Task brief>
Examine each line of the data. Copy those that contain the string "span".

(User interface change data)
Start of Block
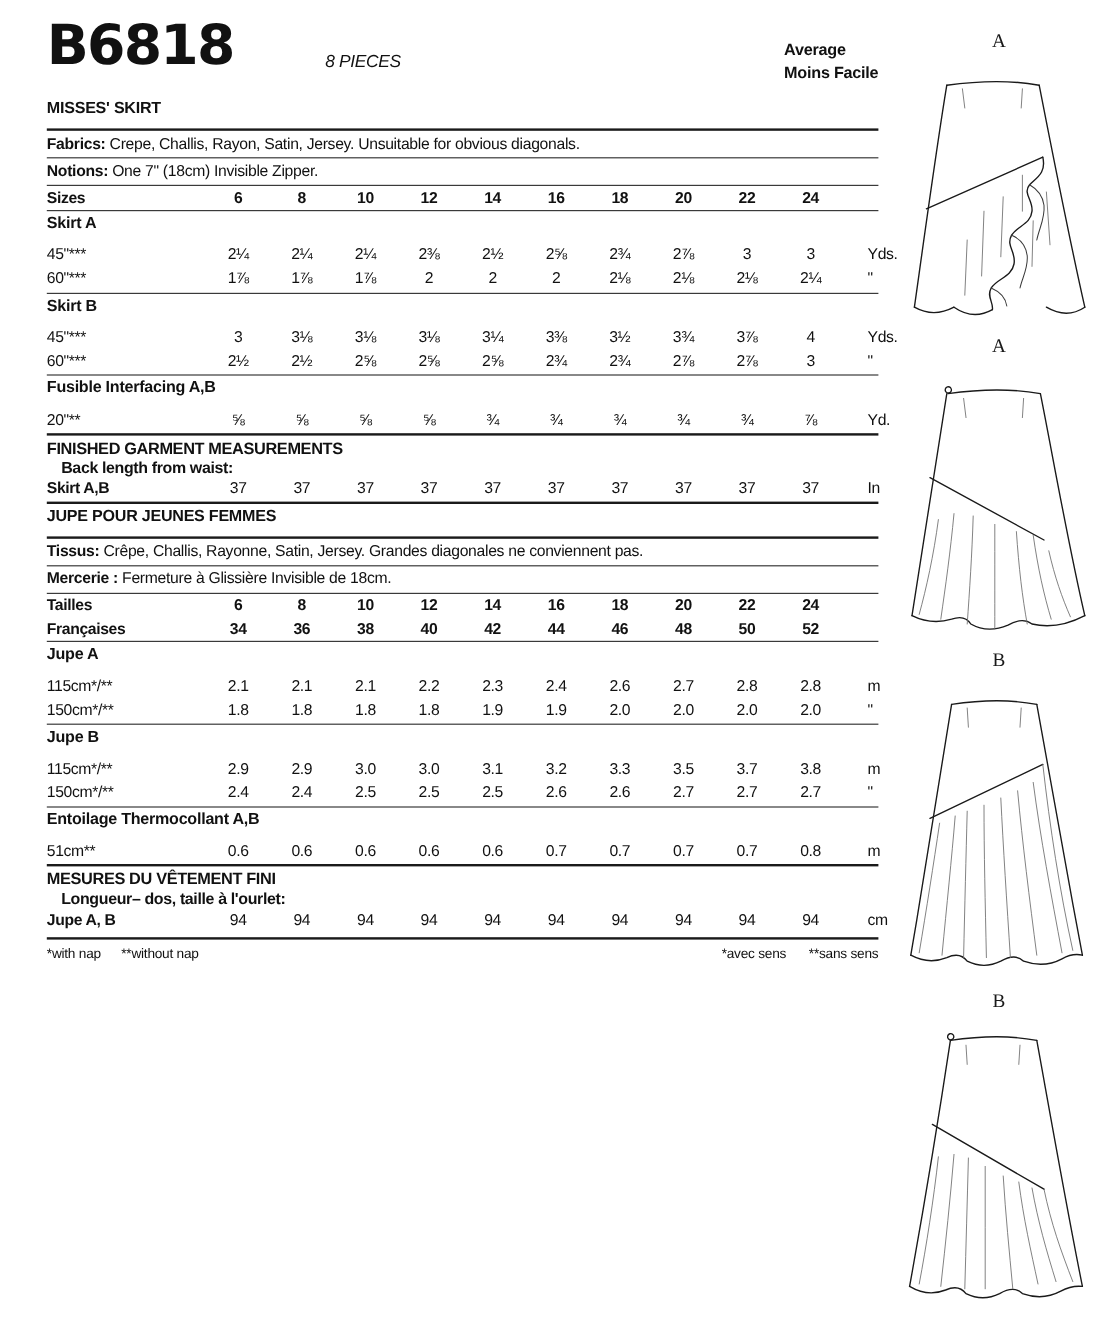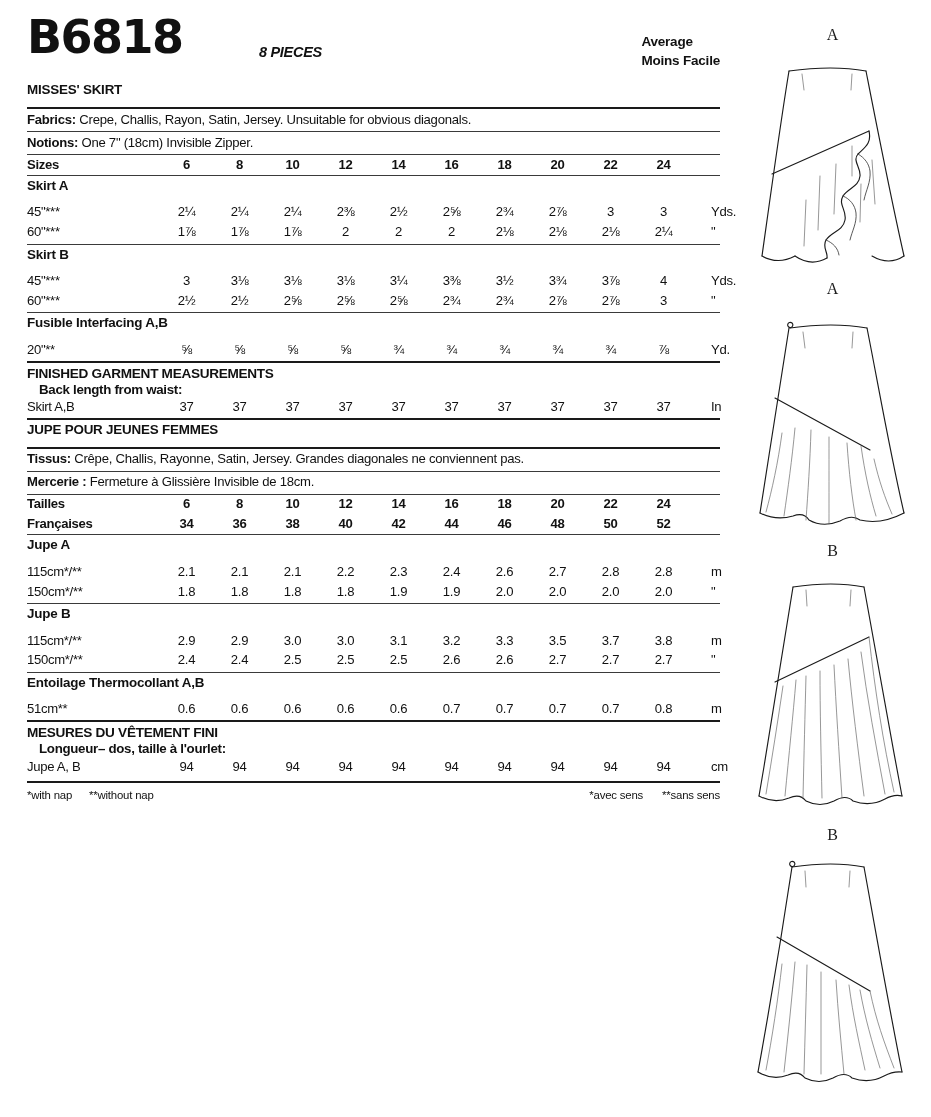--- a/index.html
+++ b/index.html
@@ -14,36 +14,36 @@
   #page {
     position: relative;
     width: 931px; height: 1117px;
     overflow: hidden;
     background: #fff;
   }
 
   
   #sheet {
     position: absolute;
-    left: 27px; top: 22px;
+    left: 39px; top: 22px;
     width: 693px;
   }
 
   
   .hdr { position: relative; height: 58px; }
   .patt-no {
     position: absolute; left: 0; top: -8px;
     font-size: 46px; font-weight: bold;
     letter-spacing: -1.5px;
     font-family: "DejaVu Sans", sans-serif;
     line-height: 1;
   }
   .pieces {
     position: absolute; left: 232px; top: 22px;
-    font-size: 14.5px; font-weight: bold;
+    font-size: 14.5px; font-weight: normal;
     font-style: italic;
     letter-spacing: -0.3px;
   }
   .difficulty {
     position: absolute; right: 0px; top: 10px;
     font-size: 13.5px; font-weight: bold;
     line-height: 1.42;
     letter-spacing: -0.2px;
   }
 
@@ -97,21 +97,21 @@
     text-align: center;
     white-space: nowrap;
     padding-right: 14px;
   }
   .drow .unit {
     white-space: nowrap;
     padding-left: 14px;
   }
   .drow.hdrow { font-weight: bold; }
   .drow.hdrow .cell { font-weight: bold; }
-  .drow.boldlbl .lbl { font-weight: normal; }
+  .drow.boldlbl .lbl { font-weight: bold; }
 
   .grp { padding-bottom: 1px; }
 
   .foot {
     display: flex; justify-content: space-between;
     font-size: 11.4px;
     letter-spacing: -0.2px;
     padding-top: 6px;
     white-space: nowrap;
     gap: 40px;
End of Block
Start of Block
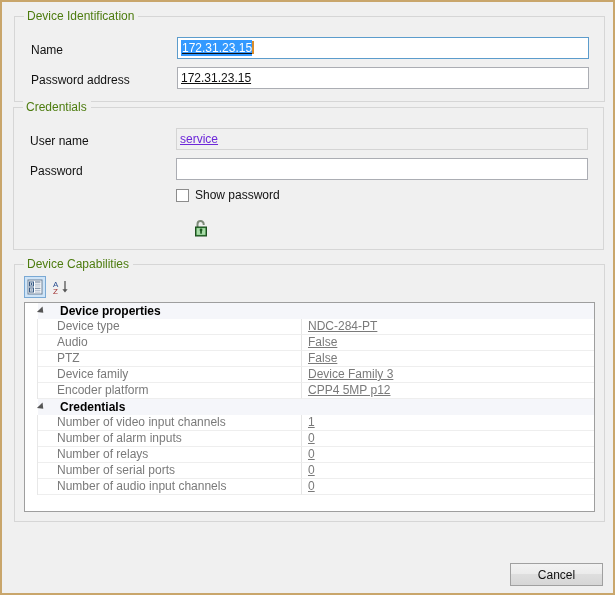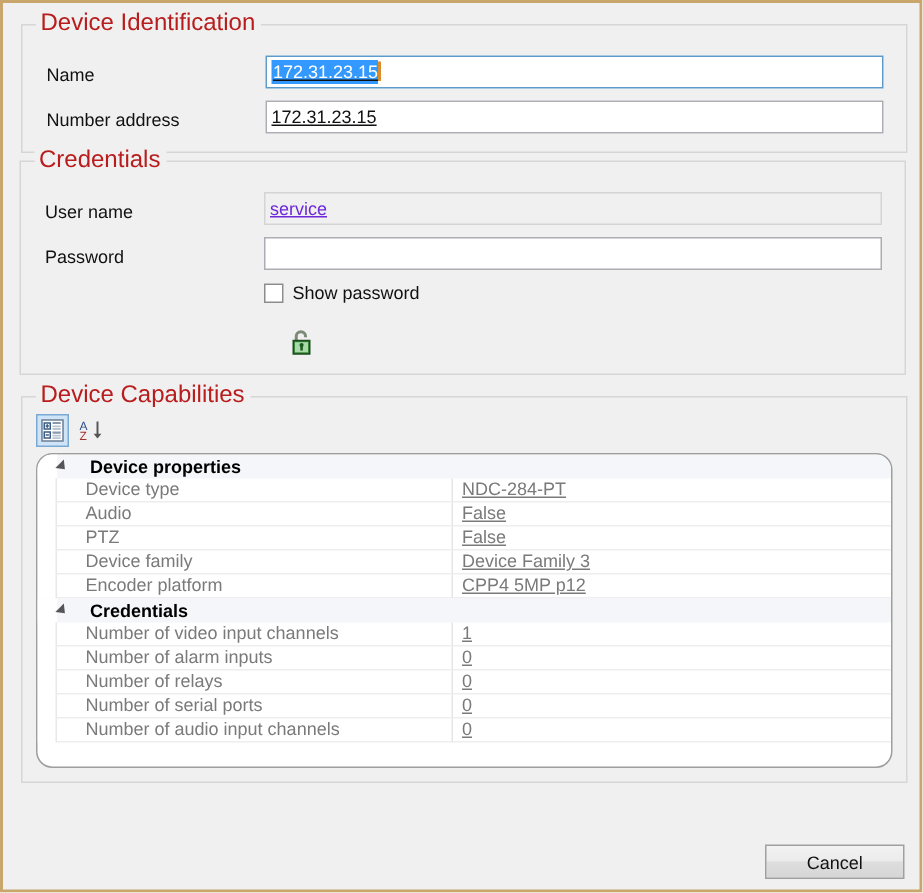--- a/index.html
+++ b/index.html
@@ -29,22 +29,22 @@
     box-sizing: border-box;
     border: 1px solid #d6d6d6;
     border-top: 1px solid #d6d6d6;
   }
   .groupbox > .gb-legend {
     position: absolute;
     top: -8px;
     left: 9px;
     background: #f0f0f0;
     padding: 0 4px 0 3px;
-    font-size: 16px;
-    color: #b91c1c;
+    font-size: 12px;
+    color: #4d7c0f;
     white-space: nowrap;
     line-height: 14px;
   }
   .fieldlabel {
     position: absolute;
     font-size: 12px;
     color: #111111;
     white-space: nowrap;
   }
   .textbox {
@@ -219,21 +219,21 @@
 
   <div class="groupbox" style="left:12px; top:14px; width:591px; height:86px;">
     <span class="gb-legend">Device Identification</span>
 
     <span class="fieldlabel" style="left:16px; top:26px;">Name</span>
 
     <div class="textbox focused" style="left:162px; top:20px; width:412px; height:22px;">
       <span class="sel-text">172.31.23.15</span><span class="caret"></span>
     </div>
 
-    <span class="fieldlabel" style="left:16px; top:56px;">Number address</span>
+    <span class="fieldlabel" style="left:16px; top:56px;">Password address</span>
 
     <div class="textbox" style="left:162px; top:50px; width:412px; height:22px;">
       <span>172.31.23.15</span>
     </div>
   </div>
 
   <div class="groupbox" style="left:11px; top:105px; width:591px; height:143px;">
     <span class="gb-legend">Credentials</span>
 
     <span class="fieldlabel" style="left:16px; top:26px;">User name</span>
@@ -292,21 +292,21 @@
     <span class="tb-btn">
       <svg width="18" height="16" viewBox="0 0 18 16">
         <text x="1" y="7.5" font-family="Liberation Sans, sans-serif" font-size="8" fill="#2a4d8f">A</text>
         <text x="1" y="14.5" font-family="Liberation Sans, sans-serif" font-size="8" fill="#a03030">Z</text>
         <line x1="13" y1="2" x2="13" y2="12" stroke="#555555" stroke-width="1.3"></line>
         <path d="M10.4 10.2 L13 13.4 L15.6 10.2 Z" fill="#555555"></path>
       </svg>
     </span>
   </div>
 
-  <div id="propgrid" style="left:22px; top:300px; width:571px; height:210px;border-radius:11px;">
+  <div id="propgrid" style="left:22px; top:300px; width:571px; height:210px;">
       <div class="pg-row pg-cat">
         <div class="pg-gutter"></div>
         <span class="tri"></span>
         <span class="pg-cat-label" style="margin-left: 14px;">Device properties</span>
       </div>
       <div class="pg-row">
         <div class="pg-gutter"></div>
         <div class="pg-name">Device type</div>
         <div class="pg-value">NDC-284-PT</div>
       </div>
End of Block
Solved exercise>
     <span class="gb-legend">Device Identification</span>
     <span class="fieldlabel" style="left:16px; top:26px;">Name</span>
       <span class="sel-text">172.31.23.15</span><span class="caret"></span>
-    <span class="fieldlabel" style="left:16px; top:56px;">Number address</span>
+    <span class="fieldlabel" style="left:16px; top:56px;">Password address</span>
       <span>172.31.23.15</span>
     <span class="gb-legend">Credentials</span>
     <span class="fieldlabel" style="left:16px; top:26px;">User name</span>
     <span class="tb-btn">
     </span>
         <span class="tri"></span>
         <span class="pg-cat-label" style="margin-left: 14px;">Device properties</span>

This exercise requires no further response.